La RIPME s’inscrit désormais dans les tendances décrites ci-dessus. D’autant plus que avons toujours le défi que trop de revues oublient dans le monde francophone, soit celui de protéger la langue française que nous privilégions comme mode de diffusion de la recherche sur les PME et l’entrepreneuriat. Il importe donc que la publication en français (ou en d’autres langues que l’anglais) ne soit pas considérée comme une publication de second niveau, sans quoi la RIPME pourrait disparaître éventuellement. Rehausser le niveau de la RIPME au même rang que les meilleures revues de langue anglaise est le travail d’une communauté.

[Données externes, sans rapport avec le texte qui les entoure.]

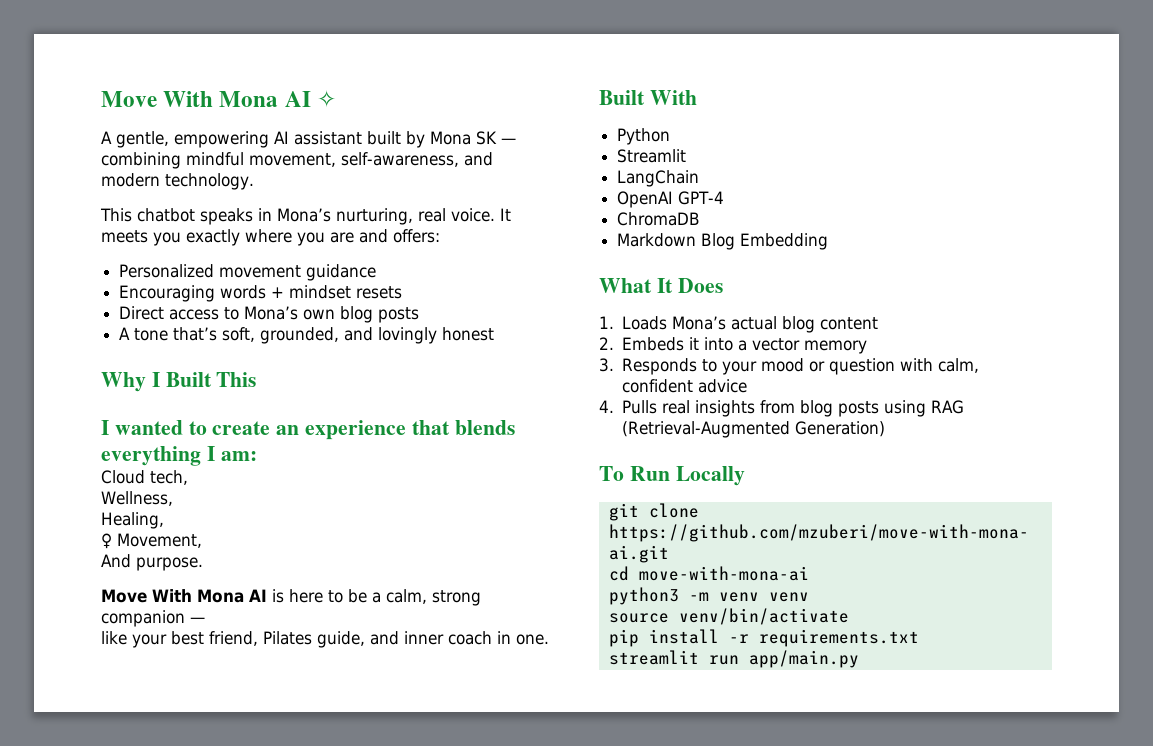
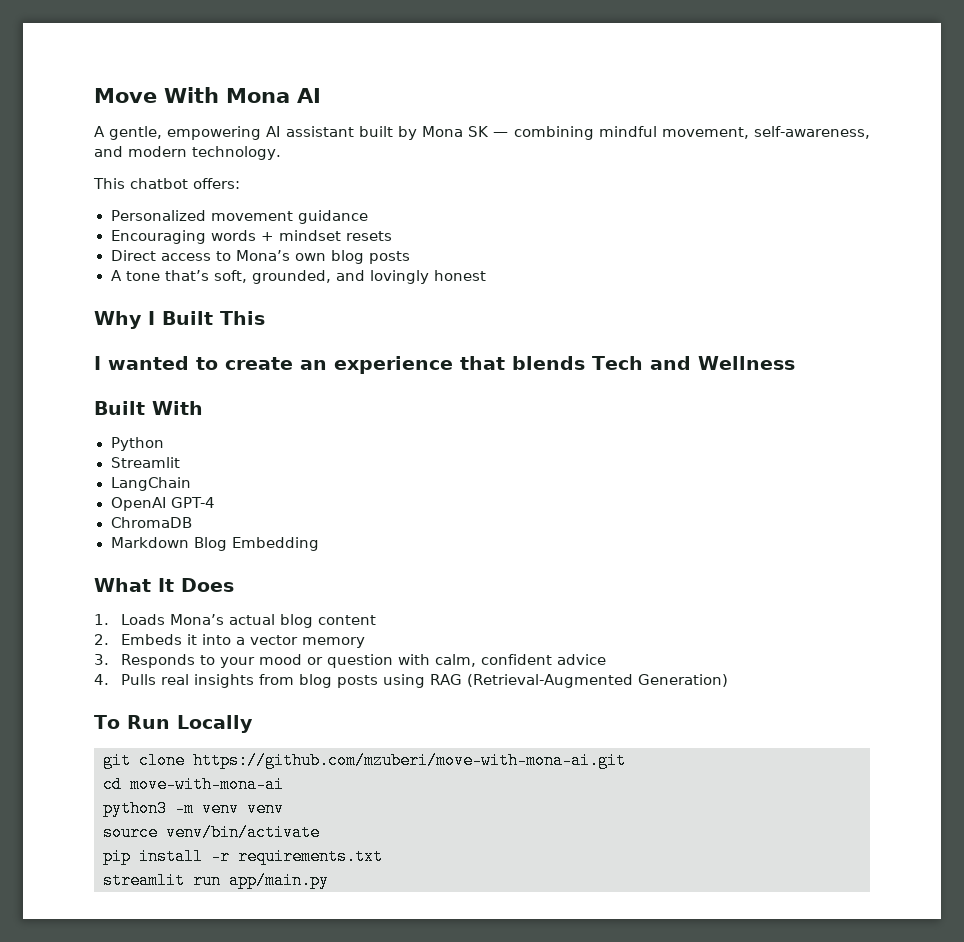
- Move With Mona AI ✧
+ Move With Mona AI
- This chatbot speaks in Mona’s nurturing, real voice. It meets you exactly where you are and offers:
+ This chatbot offers:
- I wanted to create an experience that blends everything I am:
- Cloud tech,
- Wellness,
- Healing,
- ♀ Movement,
- And purpose.
- Move With Mona AI is here to be a calm, strong companion —
- like your best friend, Pilates guide, and inner coach in one.
+ I wanted to create an experience that blends Tech and Wellness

Les auteurs, par des travaux approfondis, muris, et véritablement novateurs, les évaluateurs par la rigueur de leur travail et la diligence à remettre un rapport constructif, et les rédacteurs par une gestion appropriée et un suivi étroit de tout le processus pour éviter des goulots, des retards ou la perte d’intérêt, doivent y veiller scrupuleusement.

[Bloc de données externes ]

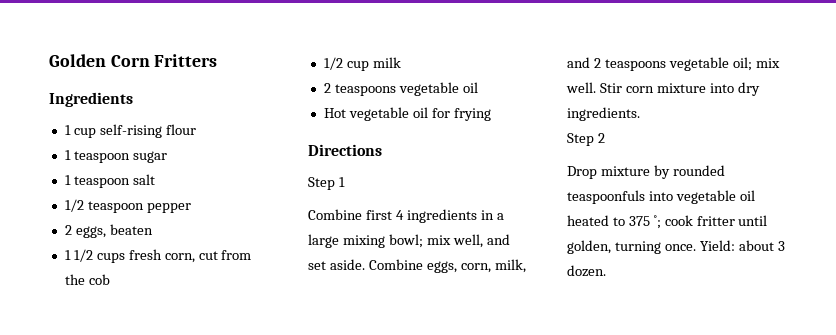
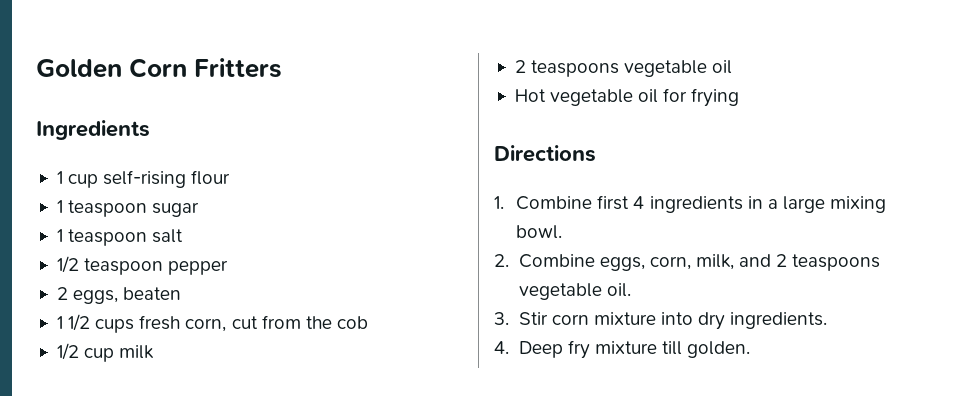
- Step 1
- Combine first 4 ingredients in a large mixing bowl; mix well, and set aside. Combine eggs, corn, milk, and 2 teaspoons vegetable oil; mix well. Stir corn mixture into dry ingredients.
+ 1. Combine first 4 ingredients in a large mixing bowl.
+ 2. Combine eggs, corn, milk, and 2 teaspoons vegetable oil.
+ 3. Stir corn mixture into dry ingredients.
- Step 2
- Drop mixture by rounded teaspoonfuls into vegetable oil heated to 375 ˚; cook fritter until golden, turning once. Yield: about 3 dozen.
+ 4. Deep fry mixture till golden.

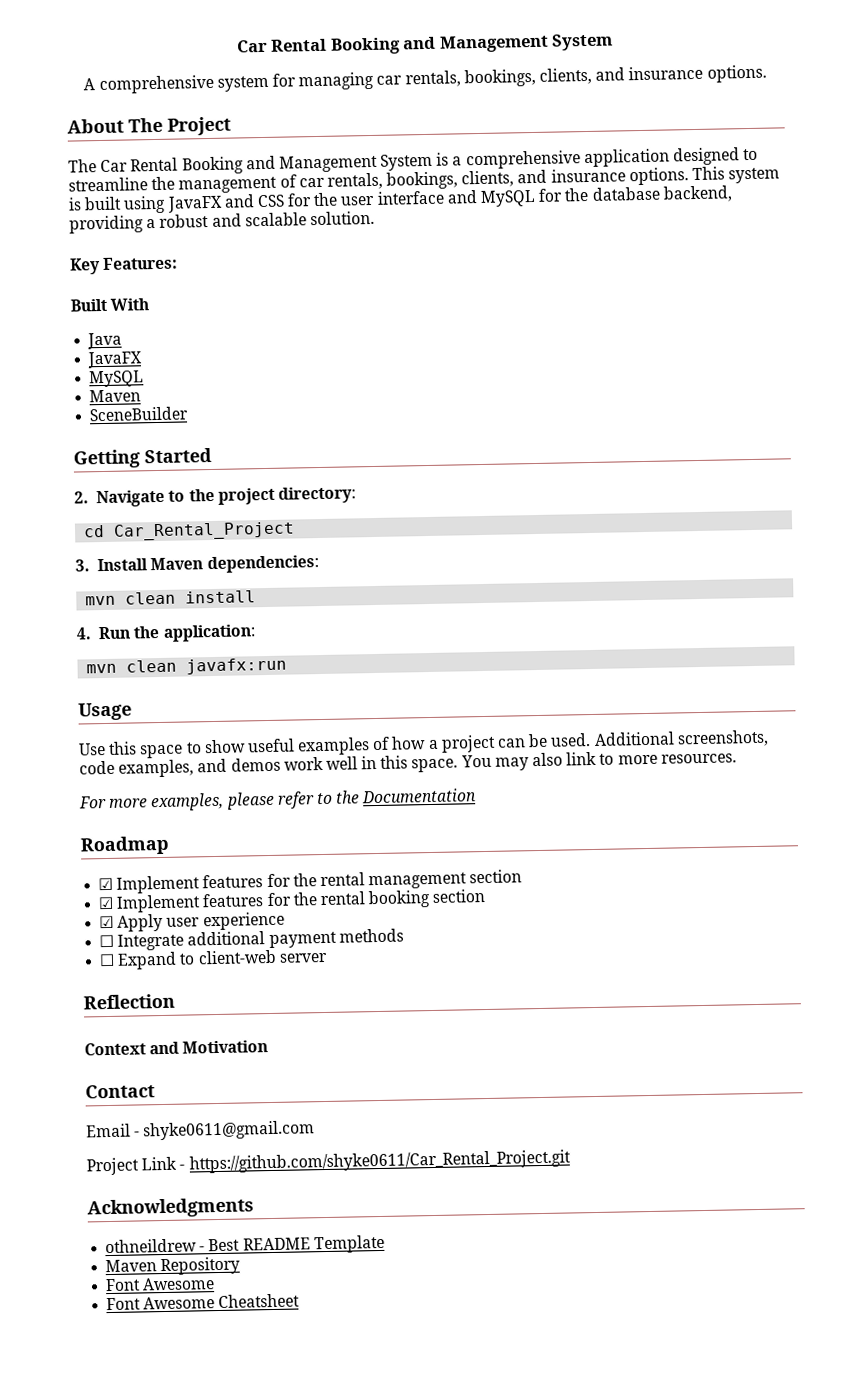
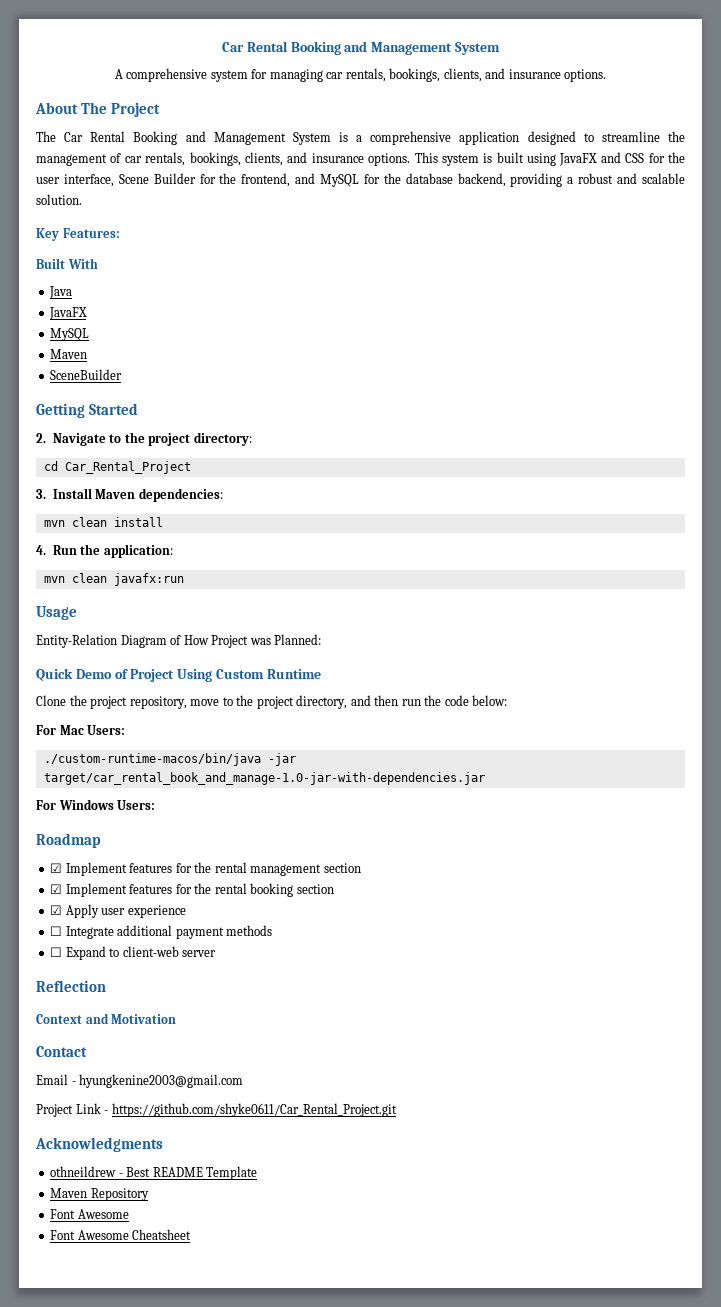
- This system is built using JavaFX and CSS for the user interface and MySQL for the database backend, providing a robust and scalable solution.
+ This system is built using JavaFX and CSS for the user interface, Scene Builder for the frontend, and MySQL for the database backend, providing a robust and scalable solution.
- Use this space to show useful examples of how a project can be used. Additional screenshots, code examples, and demos work well in this space. You may also link to more resources.
- For more examples, please refer to the Documentation
+ Entity-Relation Diagram of How Project was Planned:
+ Quick Demo of Project Using Custom Runtime
+ Clone the project repository, move to the project directory, and then run the code below:
+ For Mac Users:
+ ./custom-runtime-macos/bin/java -jar target/car_rental_book_and_manage-1.0-jar-with-dependencies.jar
+ For Windows Users:
- Email - shyke0611@gmail.com
+ Email - hyungkenine2003@gmail.com

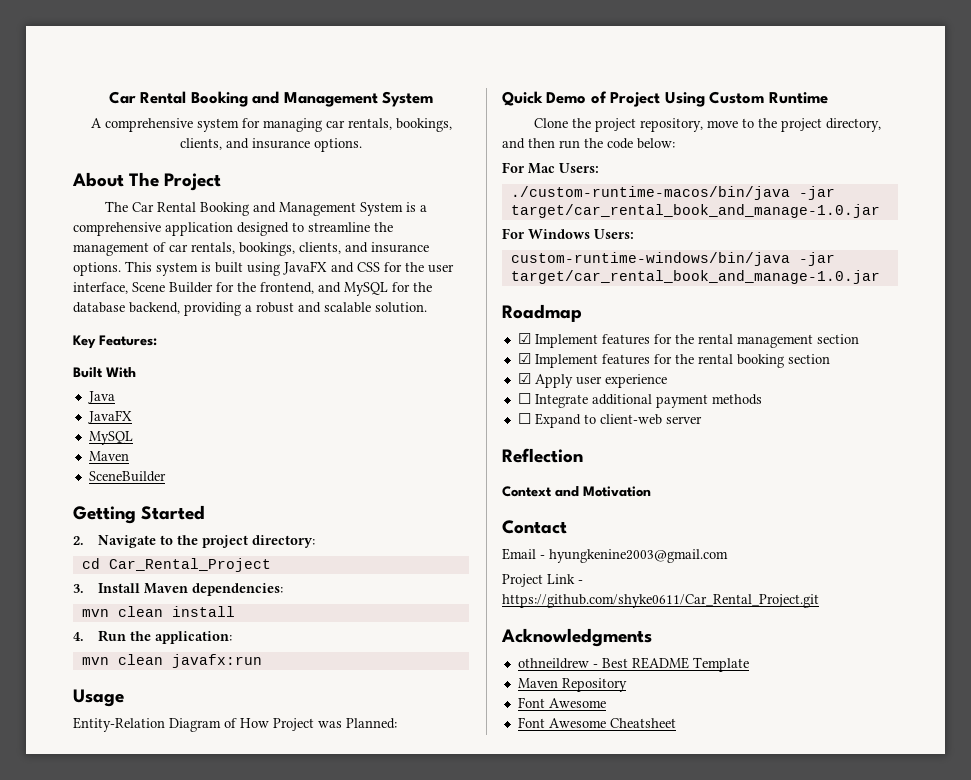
- ./custom-runtime-macos/bin/java -jar target/car_rental_book_and_manage-1.0-jar-with-dependencies.jar
+ ./custom-runtime-macos/bin/java -jar target/car_rental_book_and_manage-1.0.jar
+ custom-runtime-windows/bin/java -jar target/car_rental_book_and_manage-1.0.jar

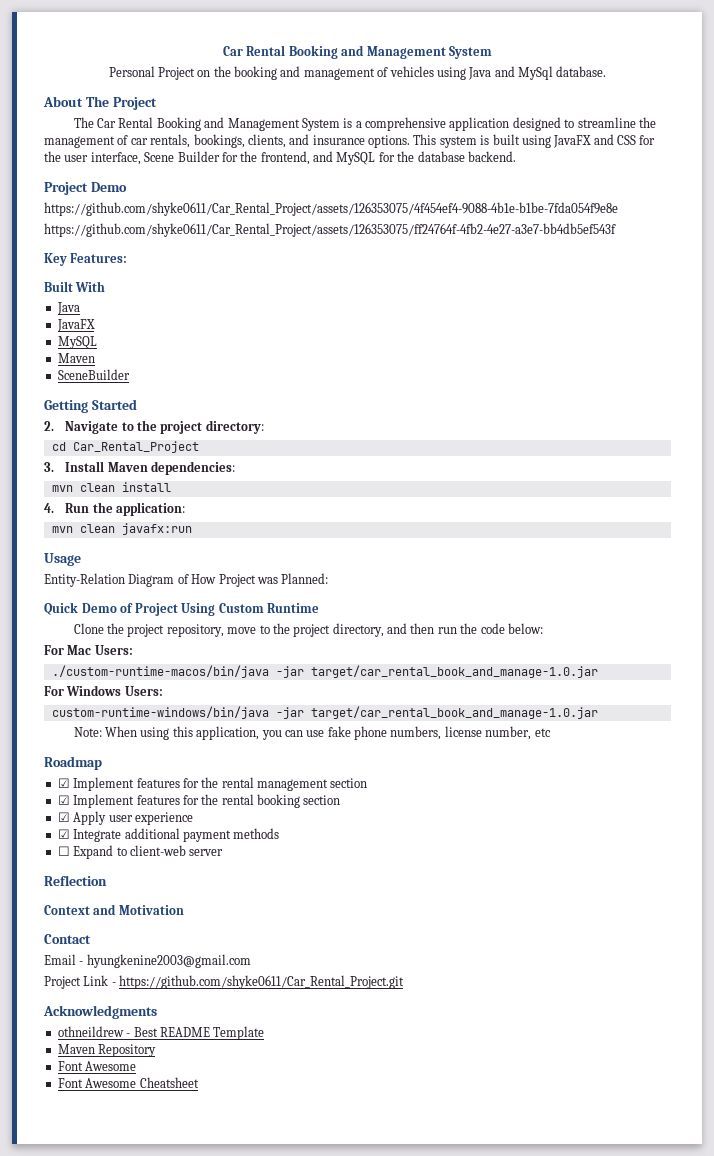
- A comprehensive system for managing car rentals, bookings, clients, and insurance options.
+ Personal Project on the booking and management of vehicles using Java and MySql database.
- This system is built using JavaFX and CSS for the user interface, Scene Builder for the frontend, and MySQL for the database backend, providing a robust and scalable solution.
+ This system is built using JavaFX and CSS for the user interface, Scene Builder for the frontend, and MySQL for the database backend.
+ Project Demo
+ https://github.com/shyke0611/Car_Rental_Project/assets/126353075/4f454ef4-9088-4b1e-b1be-7fda054f9e8e
+ https://github.com/shyke0611/Car_Rental_Project/assets/126353075/ff24764f-4fb2-4e27-a3e7-bb4db5ef543f
+ Note: When using this application, you can use fake phone numbers, license number, etc
- ☐ Integrate additional payment methods
+ ☑ Integrate additional payment methods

Enfin, nous profitons de cet éditorial[2] pour souligner en particulier le travail des évaluateurs et l’importance de leur rôle. Ce sont les « gardiens » du développement des connaissances ! La responsabilité qui leur incombe par rapport au processus scientifique est lourde et ses conséquences sont significatives, puisqu’ils influencent la construction des savoirs. Lire attentivement et dans un esprit constructif les textes soumis, rédiger des rapports complets qui identifient à la fois les forces et les faiblesses des manuscrits, suggérer des améliorations et faire des recommandations dans le but de donner plus de valeur au travail, ce sont là les tâches d’un évaluateur. Celles-ci doivent être réalisées avec rigueur et professionnalisme, mais aussi avec respect de l’effort et du temps que le chercheur aura consacrés à son travail. Aucun article n’est publié sans modifications et la plupart subiront plus d’une révision avant d’être finalement acceptés. L’évaluateur doit donc voir au-delà du texte qu’il a sous les yeux ; il doit s’assurer, avant de prendre une décision qui pourrait avoir des conséquences majeures sur la carrière des auteurs, que la recherche de ces derniers génèrera une réelle contribution aux connaissances lorsque publiée.

Nous entreprenons ainsi cette vingt-cinquième année sous le sceau de la nouveauté, de l’innovation ainsi que de grands défis que nous souhaitons relever tous ensemble.

Bonne lecture et au plaisir de vous lire éventuellement dans notre revue.